GOAL OF THE EXERCISE:
Copy out the data word for word, without any of its pictures.

[MATERIAL TO PROCESS]

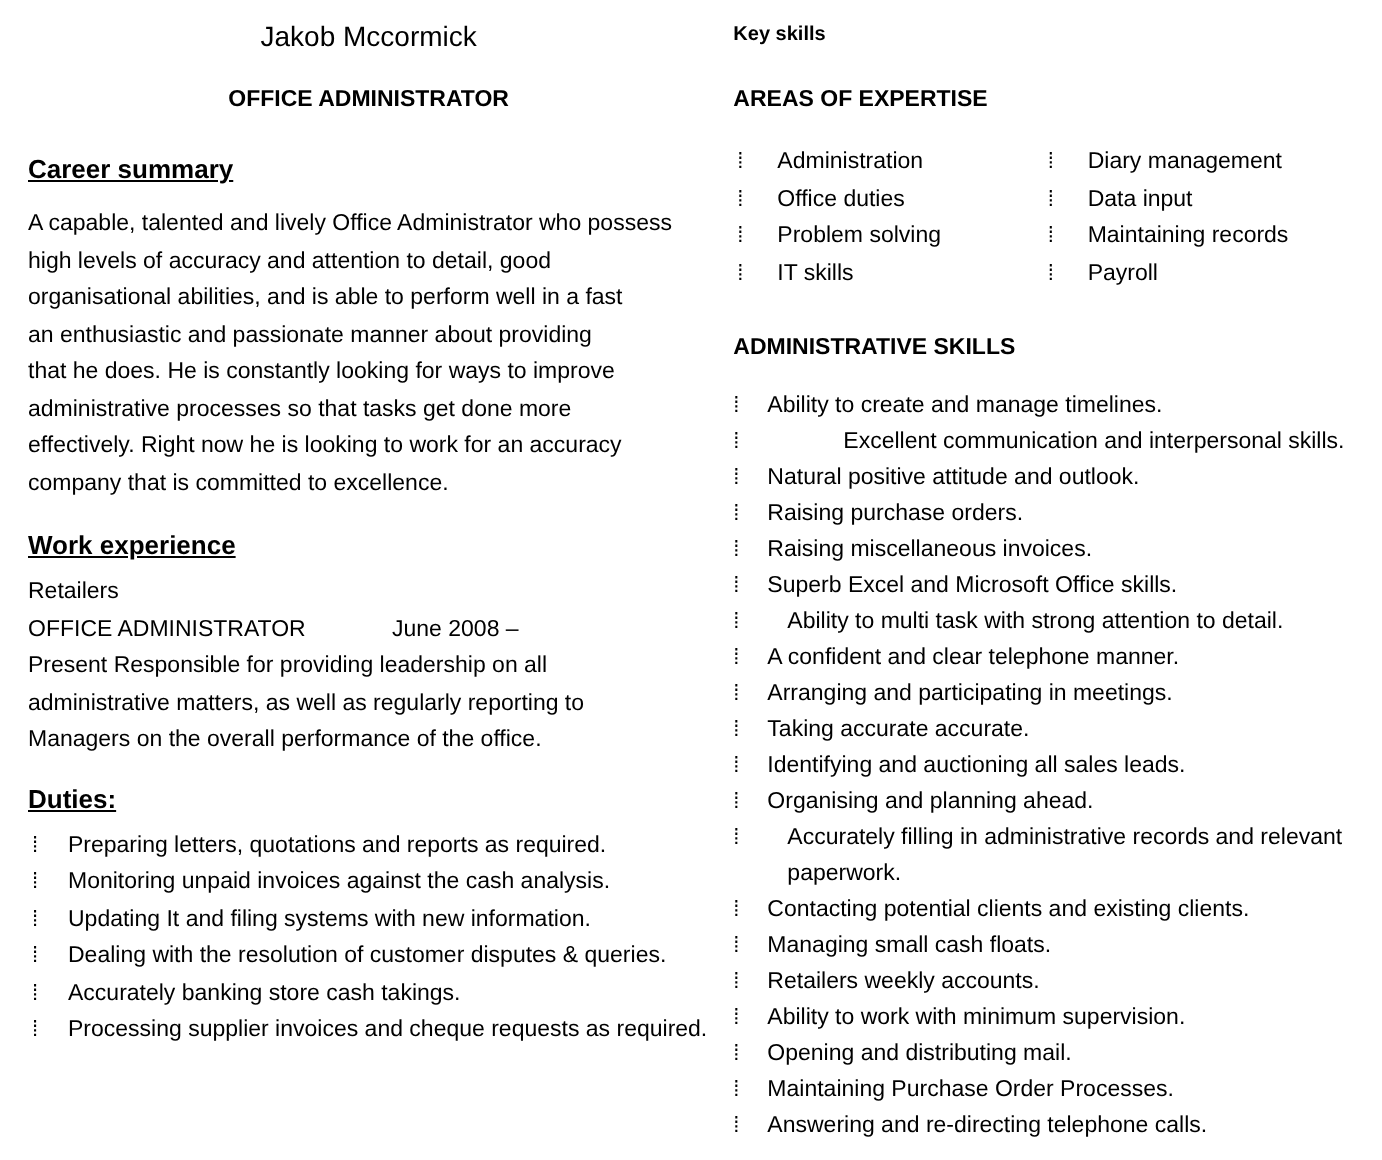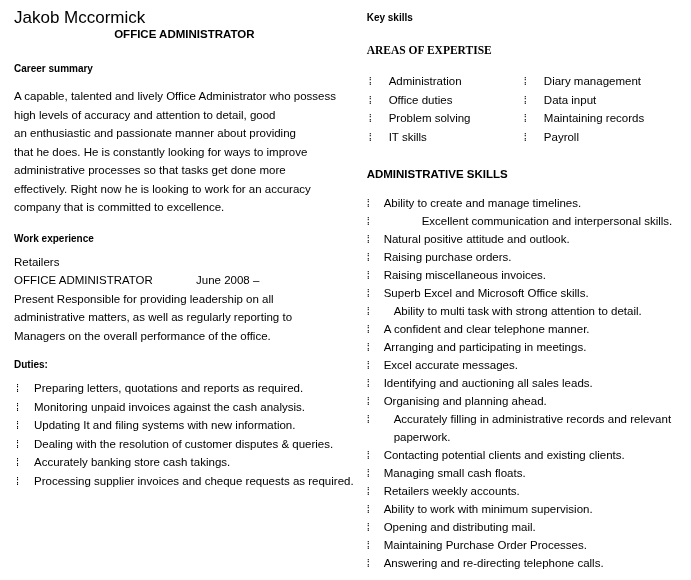"Jakob Mccormick" .name { font-size: 17px -> 14px; margin: 0 0 0 0 -> 0 0 16px 0; text-align: left -> center }
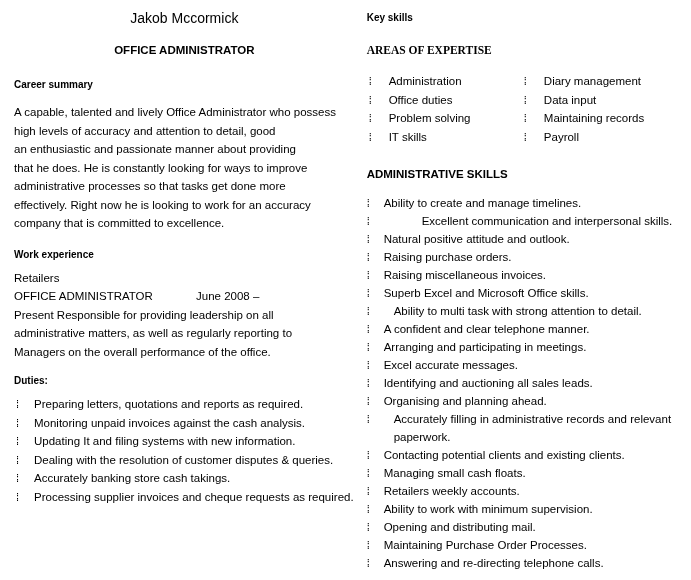"AREAS OF EXPERTISE" .rhead2 { font-family: Liberation Serif, serif -> none }
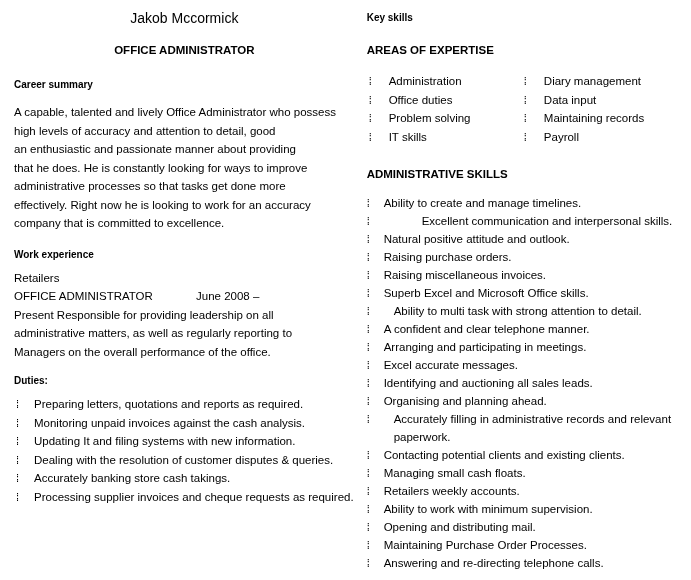"Career summary" .sec-head { font-size: 10px -> 13px; text-decoration: none -> underline }
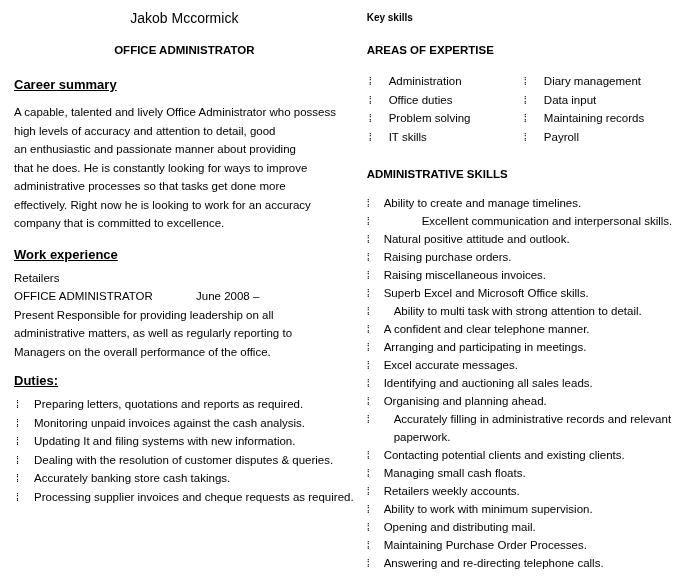"organisational abilities, and is able" p { html: none -> <p>organisational abilities, and is able to perform well in a fast</p> }
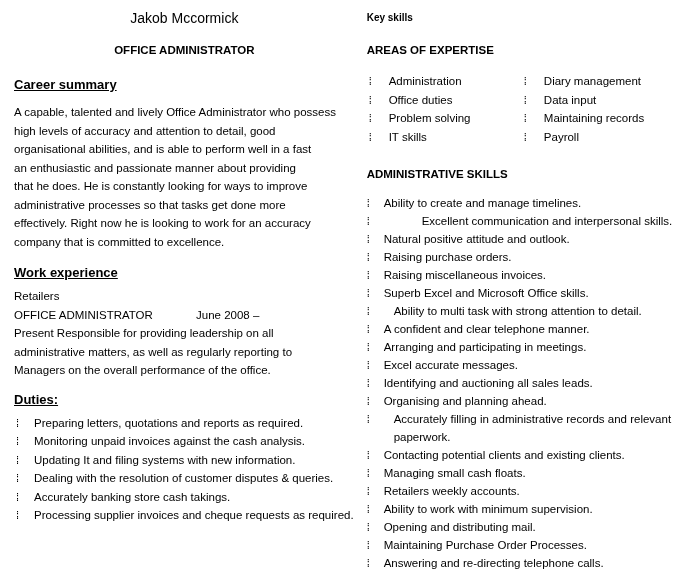"Excel accurate messages." span.cont { text: Excel accurate messages -> Taking accurate accurate }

[/MATERIAL TO PROCESS]

OUTPUT BELOW:
"Jakob Mccormick" .name { font-size: 17px -> 14px; margin: 0 0 0 0 -> 0 0 16px 0; text-align: left -> center }
"AREAS OF EXPERTISE" .rhead2 { font-family: Liberation Serif, serif -> none }
"Career summary" .sec-head { font-size: 10px -> 13px; text-decoration: none -> underline }
"organisational abilities, and is able" p { html: none -> <p>organisational abilities, and is able to perform well in a fast</p> }
"Excel accurate messages." span.cont { text: Excel accurate messages -> Taking accurate accurate }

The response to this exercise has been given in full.